Soon to stand resolute in the same city where monuments to racist slaveholders attract millions every year will be the Martin Luther King, Jr. National Memorial. This towering memorial to Martin Luther King will be erected to remind all of the sins of Pre-Obama America and the still unfulfilled promise of Mr. King’s “I have a Dream” from finally coming to fruition… at some point.
You see, invoking the famous Martin Luther King “I have a Dream” speech and praising the eventuality of reaching the infamous “content of character instead of color of skin” racially blind society fails to consider the actuality that Black people are desirous of living in a society completely devoid of merit.
If the axiom Martin Luther King (MLK) uttered so long ago were to be fully integrated in 2010, Black people would find themselves in a perilous situation, much worse than what they faced in 1963. Recall, the primary reason Michael Oher was adopted – he was a large, homeless Black male who could play football – and the underlying justification for billions of dollars being sent to prop up the failed Black state of Haiti – so that a Black person-led nation won’t collapse – have absolutely nothing to do with character at all. Just color.
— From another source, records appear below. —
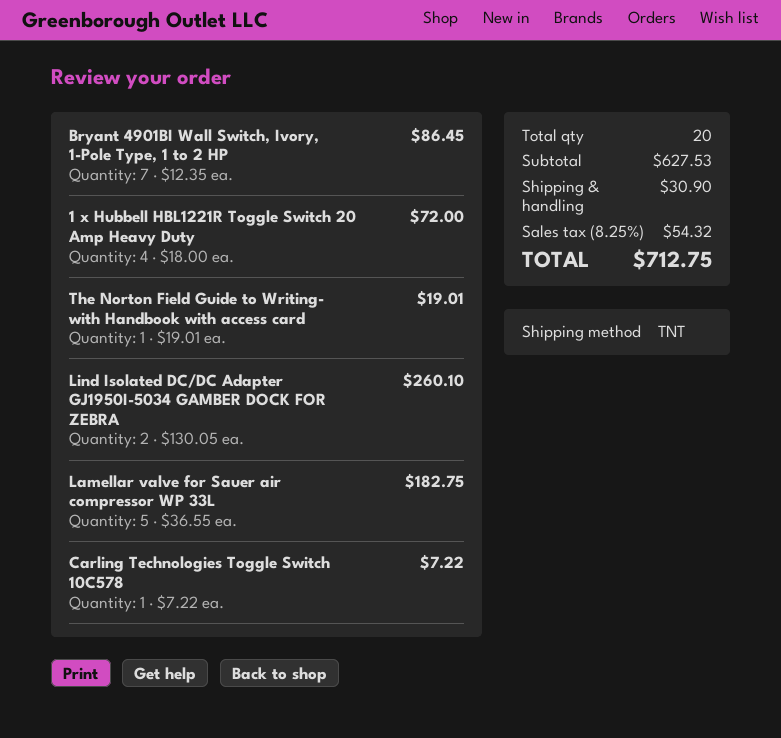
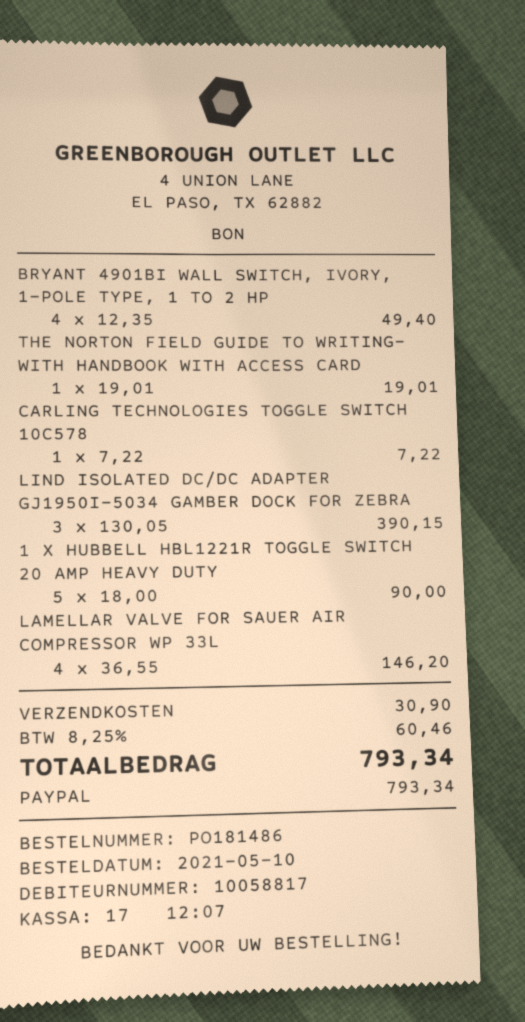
Bryant 4901BI Wall Switch, Ivory, 1-Pole Type, 1 to 2 HP: 7 x 12.35 = 86.45 -> 4 x 12.35 = 49.40
1 x Hubbell HBL1221R Toggle Switch 20 Amp Heavy Duty: 4 x 18.00 = 72.00 -> 5 x 18.00 = 90.00
Lind Isolated DC/DC Adapter GJ1950I-5034 GAMBER DOCK FOR ZEBRA: 2 x 130.05 = 260.10 -> 3 x 130.05 = 390.15
Lamellar valve for Sauer air compressor WP 33L: 5 x 36.55 = 182.75 -> 4 x 36.55 = 146.20
tax: 8.25% = 54.32 -> 8.25% = 60.46
total: 712.75 -> 793.34

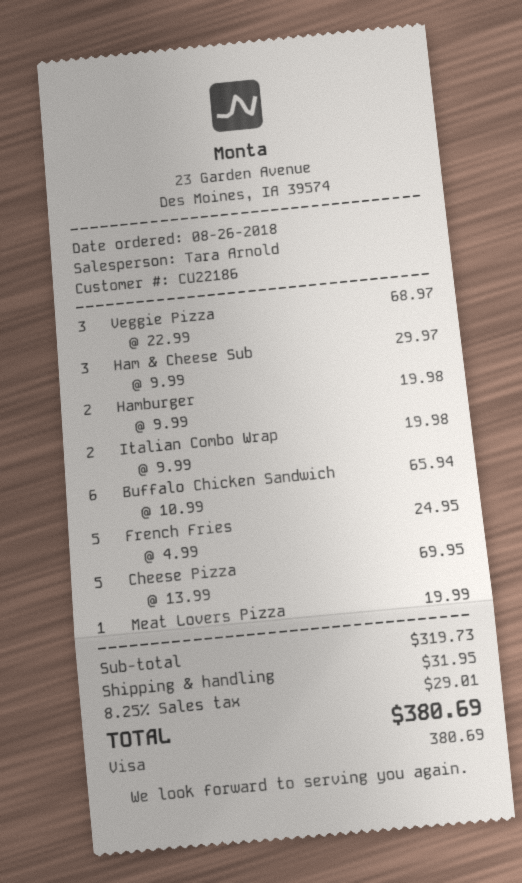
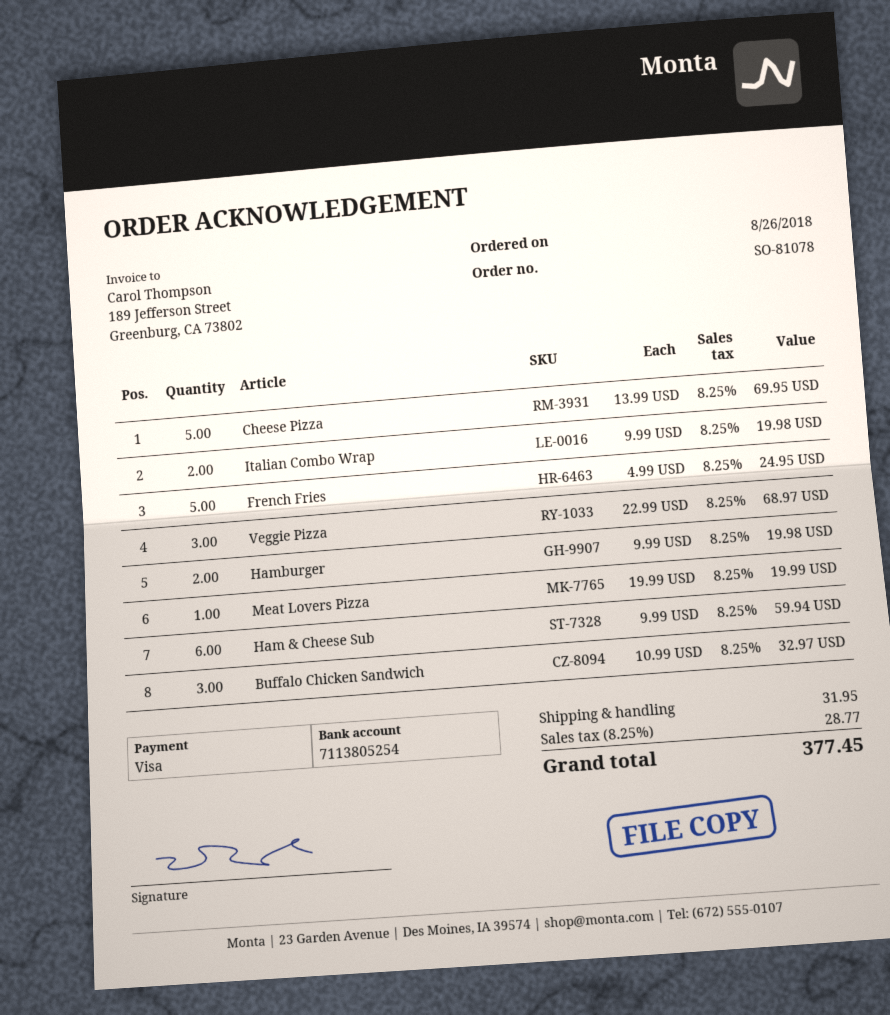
Ham & Cheese Sub: 3 x 9.99 = 29.97 -> 6 x 9.99 = 59.94
Buffalo Chicken Sandwich: 6 x 10.99 = 65.94 -> 3 x 10.99 = 32.97
tax: 8.25% = 29.01 -> 8.25% = 28.77
total: 380.69 -> 377.45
Black people know this monument in Washington DC is not the crowning achievement of some superficial “I have a Dream” movement or the culmination of a century’s old struggle to “overcome” racism in all its insidious forms. All the monument represents is a perverse “wet dream” by disingenuous white liberals (DWLs) who see MLK as an embodiment of the Token Black whose elocution was coherent enough and scholarship ever so close to being original, that he could pass as the righteous leader whom all who come after would find no fault in.
Indeed, hagiographers of King’s life we all are now. Just like those who will stand in awe of the 30-foot statue of his likeness that will soon grace the nation mall in Washington DC, the giant shadow he casts over history acts as a get-out-of-jail card for all Black people and any porous behavior on their part.
“Judge by the content of character,” is the reply levied by any Black person, DWL or other person confronted with Hate Facts.
However, the ingratiating and sycophantic manner in which DWLs heap love and admiration toward MLK doesn’t persuade Black people that his mission has been accomplished, nor that it should be finalized.
Black people instinctively understand racism will never be overcome in the United States, regardless of the concessions made by a placid white population bent on appeasing their Black overseers in any way, shape or form.
Even with the election of Mein Obama, Black people realize that calling a cease-fire in the Civil Rights struggle would amount to capitulation in the war to “shakedown” America and keep a true meritocracy – what MLK envisioned in his famous “I have a Dream” speech – from ever being implemented in this nation.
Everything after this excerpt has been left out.